Cuando el norte se conmovía a diario por la lluvia de misiles provenientes del Líbano y, apuntaban a las poblaciones civiles. Los residentes del centro, entre los que me incluyo, solo nos separaba de su alcance, muy pocos kilómetros. Esta corta distancia, era suficiente para que nuestras actividades no se vieran afectadas.
Volviendo al problema argentino en materia de seguridad, creí necesario citar el ejemplo israelí, para establecer una comparación con el objeto de identificar elementos, que sugieran los caminos a seguir y, lograr un clima de convivencia adecuado, que solo es posible si se percibe la “sensación de seguridad”. Llegar a este objetivo es tarea de todos, pero principalmente, de quienes tienen la obligación de instrumentar las medidas que conduzcan a ello.
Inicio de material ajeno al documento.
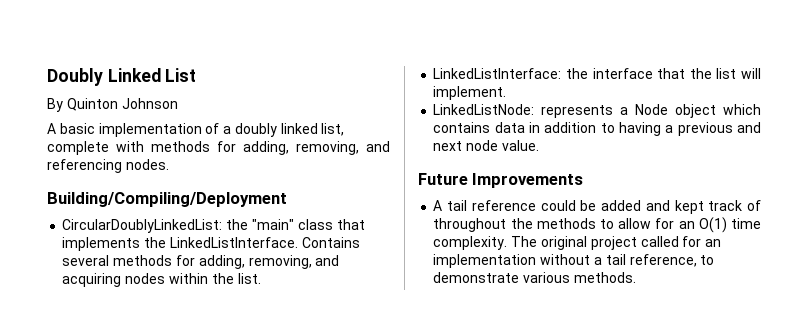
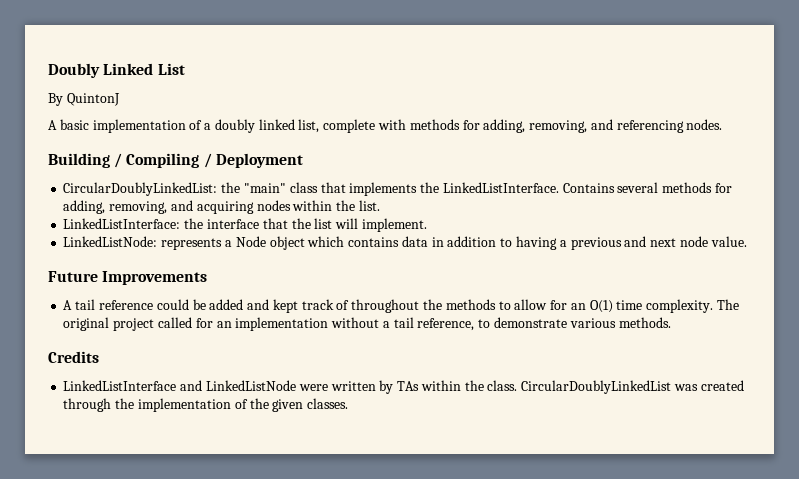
[66,98,178,111] Quinton Johnson -> [66,93,120,106] QuintonJ
[47,192,287,207] Building/Compiling/Deployment -> [48,153,303,168] Building / Compiling / Deployment
(636, 277) none -> [48,351,99,363] [63,380,744,394] [63,398,349,412] // Credits // LinkedListInterface and LinkedListNode were written by TAs within the class. CircularDoublyLinkedList was created through the implementation of the given classes.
No es una tarea sencilla ni rápida y, requerirá de una dosis de paciencia para ver sus resultados.
Un poder judicial reconstruido sobre una sólida base moral, actuara con eficiencia y volverá a establecer claramente, los limites del derecho individual, sin distinguir otros aspectos, que no guarden un respeto total y absoluto al espíritu de la ley. Si bien aquí es donde comienza la reconstrucción, no es donde termina. Cuando los argentinos perciban que la impunidad fue una amarga vivencia del pasado, la credibilidad en las instituciones democráticas tendrá un buen principio. Llegar al final es el objetivo.